The FSA dealt a hefty fine to Liverpool Victoria Banking Services for breach of its Principles for Businesses in misleading thousands of customers into buying payment protection insurance for their personal loans. James Dutson reports.
Topic: Financial services
Who: The Financial Services Authority ("FSA") and Liverpool Victoria Banking Services Limited ("LVBS")
When: July 2008
Where: UK
Law stated as at: 29 July 2008
What happened:
The FSA fined LVBS £840,000 for breaches of Principles 3, 6 and 7 of the FSA's Principles for Businesses (the "Principles") and associated rules between 14 January 2005 and 8 August 2007 in relation to sales of payment protection insurance ("PPI") offered in connection with unsecured personal loans.
Such a large fine was levied on LVBS by the FSA because it failed to:
- take reasonable care to organise and control its affairs responsibly and effectively, with adequate risk management systems (Principle 3);
- pay due regard to the interests of its customers and treat them fairly (Principle 6); and
- pay due regard to the information needs of its clients, and communicate information to them in a way which is clear, fair and not misleading (Principle 7).
The problems stemmed from an 'assumptive' selling technique, in which PPI was automatically included when customers asked for quotations for personal loans. Overall, this resulted in unacceptable levels of non-compliant sales being carried on over a considerable period of time.
The facts
Customers phoning LVBS to apply for a personal loan had the additional cost of optional single premium PPI plus interest (which attracted additional interest on top of the interest charged for the loan itself) added to the quotation without the customer asking for it. The paperwork subsequently sent for customers to sign to complete their loan applications also failed to make it clear that PPI was an optional product. LVBS's sales process was flawed in that it assumed that all eligible customers would want PPI.
When customers realised that they did not have to buy PPI and objected to it, LVBS put pressure on them to take the PPI by using specific 'objection handling' techniques. These are recognised sales industry methods for dealing with customer objections via a series of prepared responses such as 'renaming', 'pre-empting', and using 'stories' of positive experiences or benefits other customers have had using the product. This situation was further exacerbated by the financial incentive schemes operated by LVBS for PPI sales staff.
The FSA determined that when it was dealing with customers over the telephone, LVBS provided them with information about the benefits, exclusions, limitations and cost of PPI that was inadequate, as well as being unclear, unfair or misleading.

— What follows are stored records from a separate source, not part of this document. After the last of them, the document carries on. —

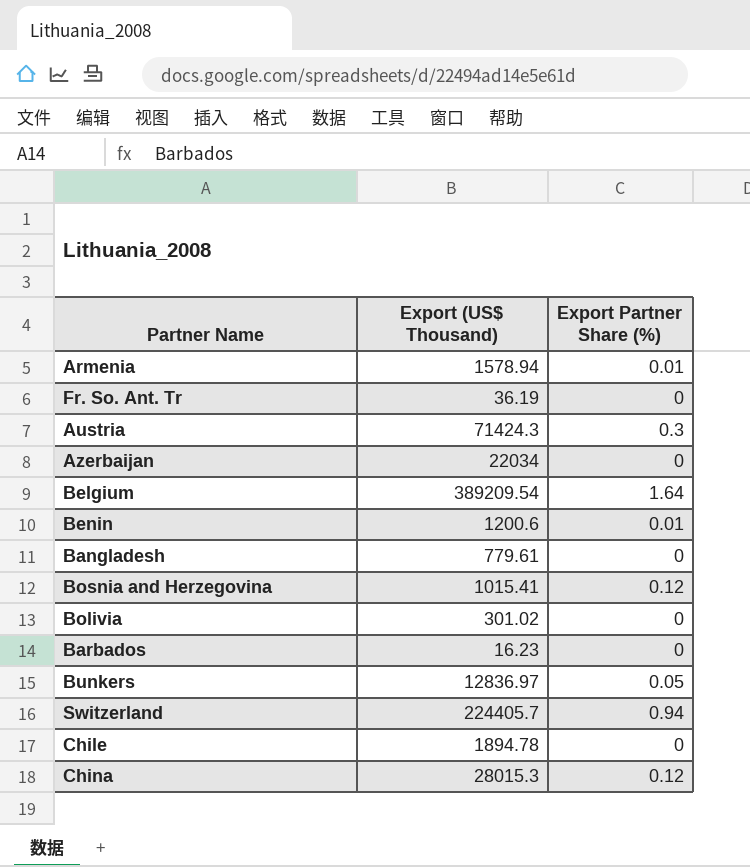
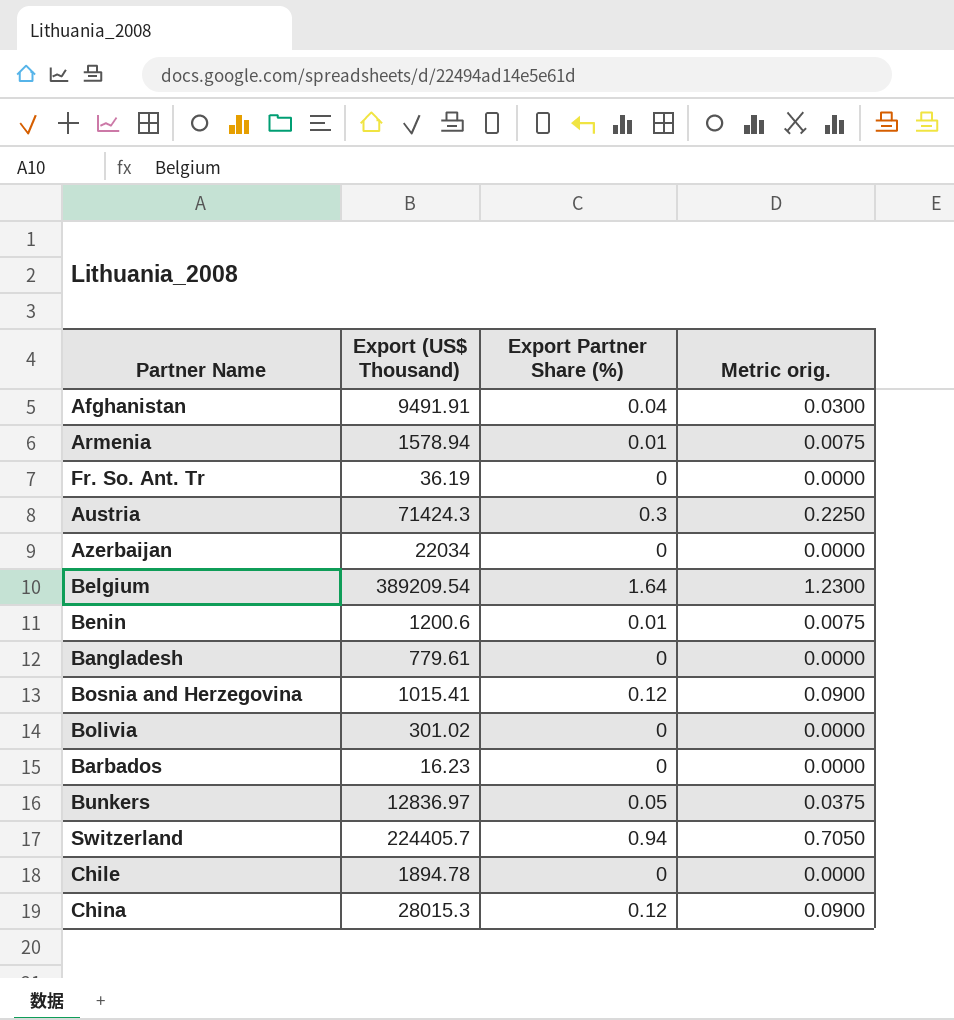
column Metric orig. | formula: none -> [Export Partner Share (%)] * 0.75
row Afghanistan: none -> 9491.91 | 0.04 | 0.0300

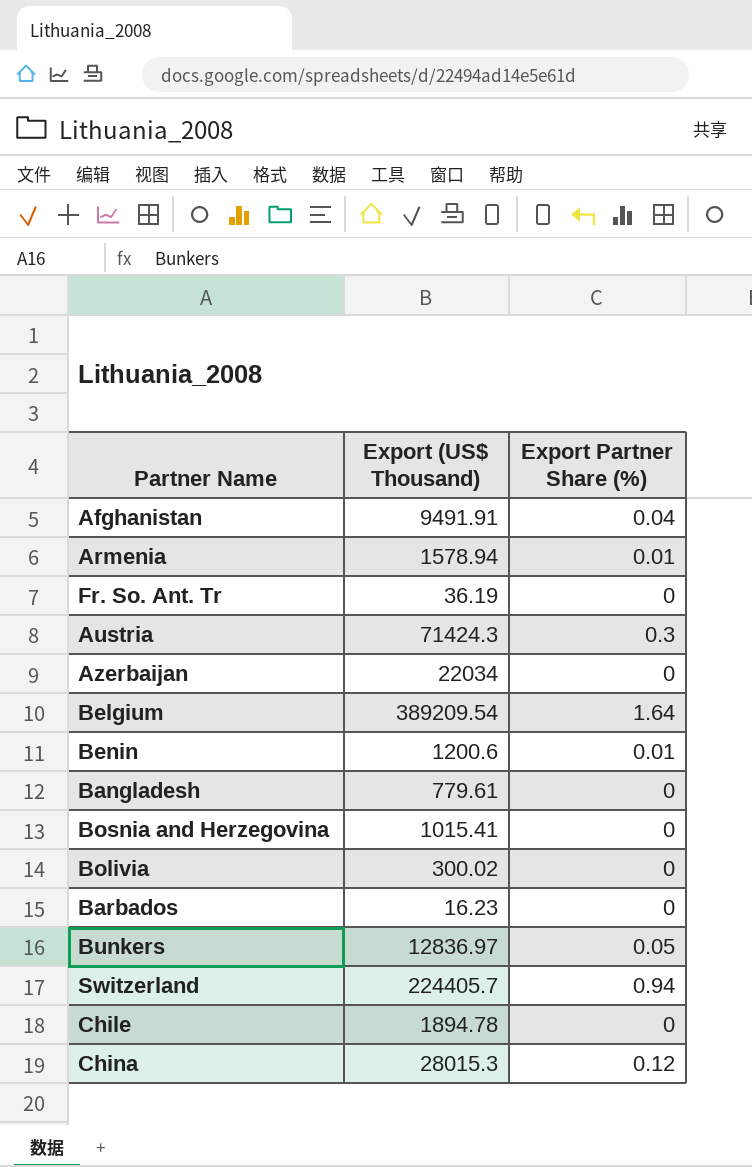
column Metric orig. | formula: [Export Partner Share (%)] * 0.75 -> none
Bosnia and Herzegovina | Export Partner Share (%): 0.12 -> 0
Bolivia | Export (US$ Thousand): 301.02 -> 300.02

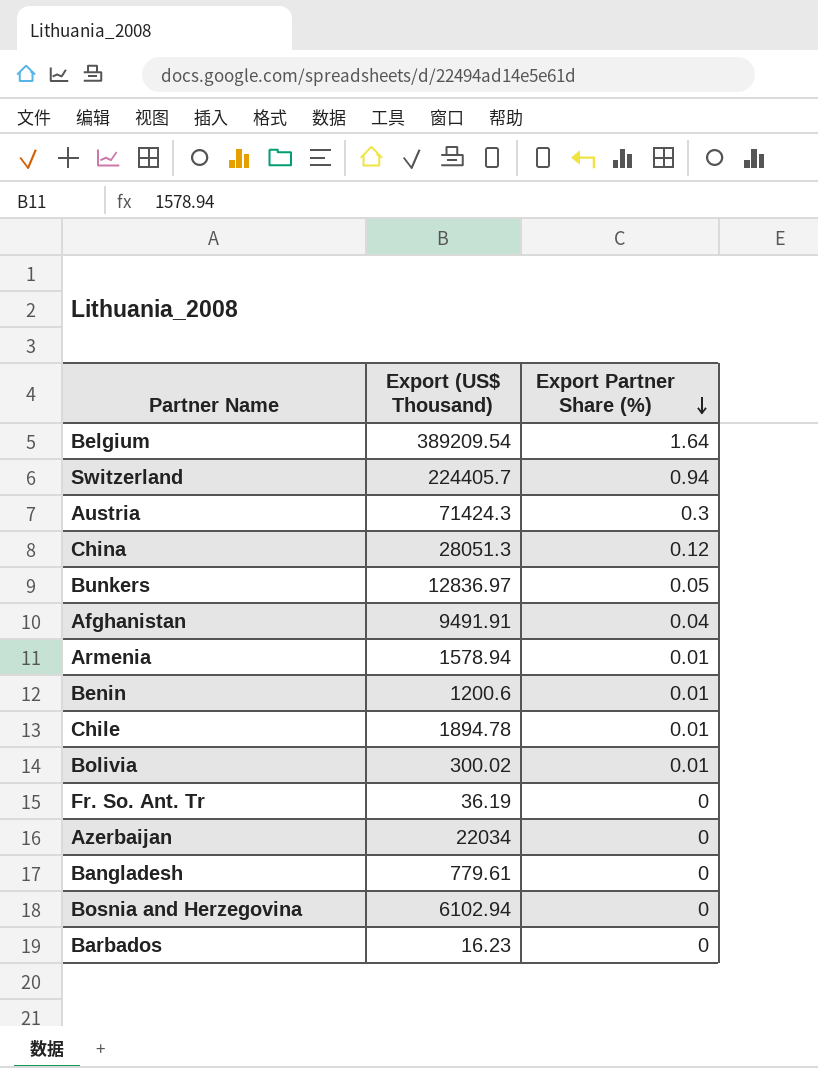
row order: none -> Export Partner Share (%) descending
China | Export (US$ Thousand): 28015.3 -> 28051.3
Chile | Export Partner Share (%): 0 -> 0.01
Bolivia | Export Partner Share (%): 0 -> 0.01
Bosnia and Herzegovina | Export (US$ Thousand): 1015.41 -> 6102.94

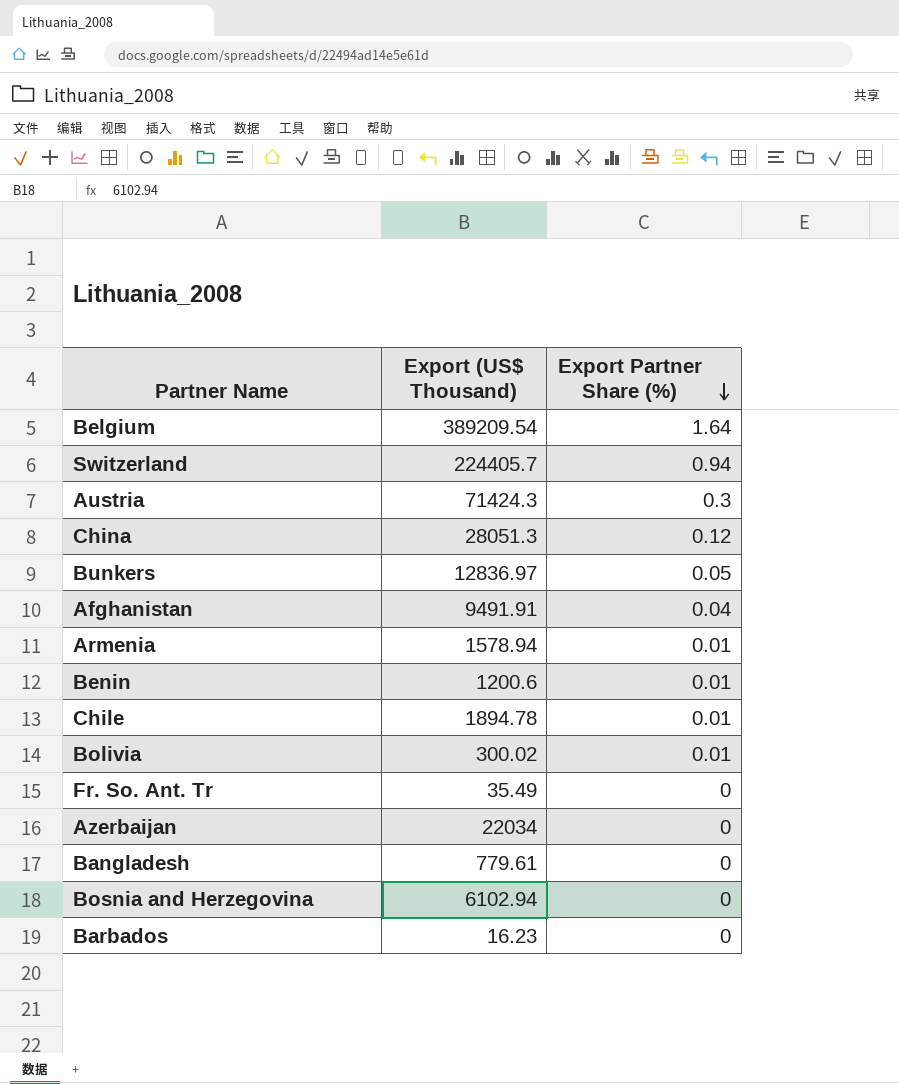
Fr. So. Ant. Tr | Export (US$ Thousand): 36.19 -> 35.49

Further, it was determined that LVBS's processes for monitoring sales were inadequate: the telephone sales process for PPI was flawed in its design and additional operational failures were not detected and remedied through effective monitoring, management information and remedial action.
Why this matters:
The sale of PPI has been one of the FSA's "hot topics" since 2005 and non-compliant firms are targets for enforcement action. The level of the financial penalty imposed on LVBS will strengthen the FSA's message to the financial services industry that inappropriate selling of PPI will not be tolerated and that firms must give customers appropriate and accurate information in good time to enable them to make an informed decision as to whether or not to buy PPI.
This case also underlines the FSA's continued robust stance on treating customers fairly and the importance of having adequate systems and controls in place. Given the level of penalty imposed here, it should act as a deterrent to other firms who may be dragging their heels, and give them the incentive they need to become fully compliant with the FSA's Principles.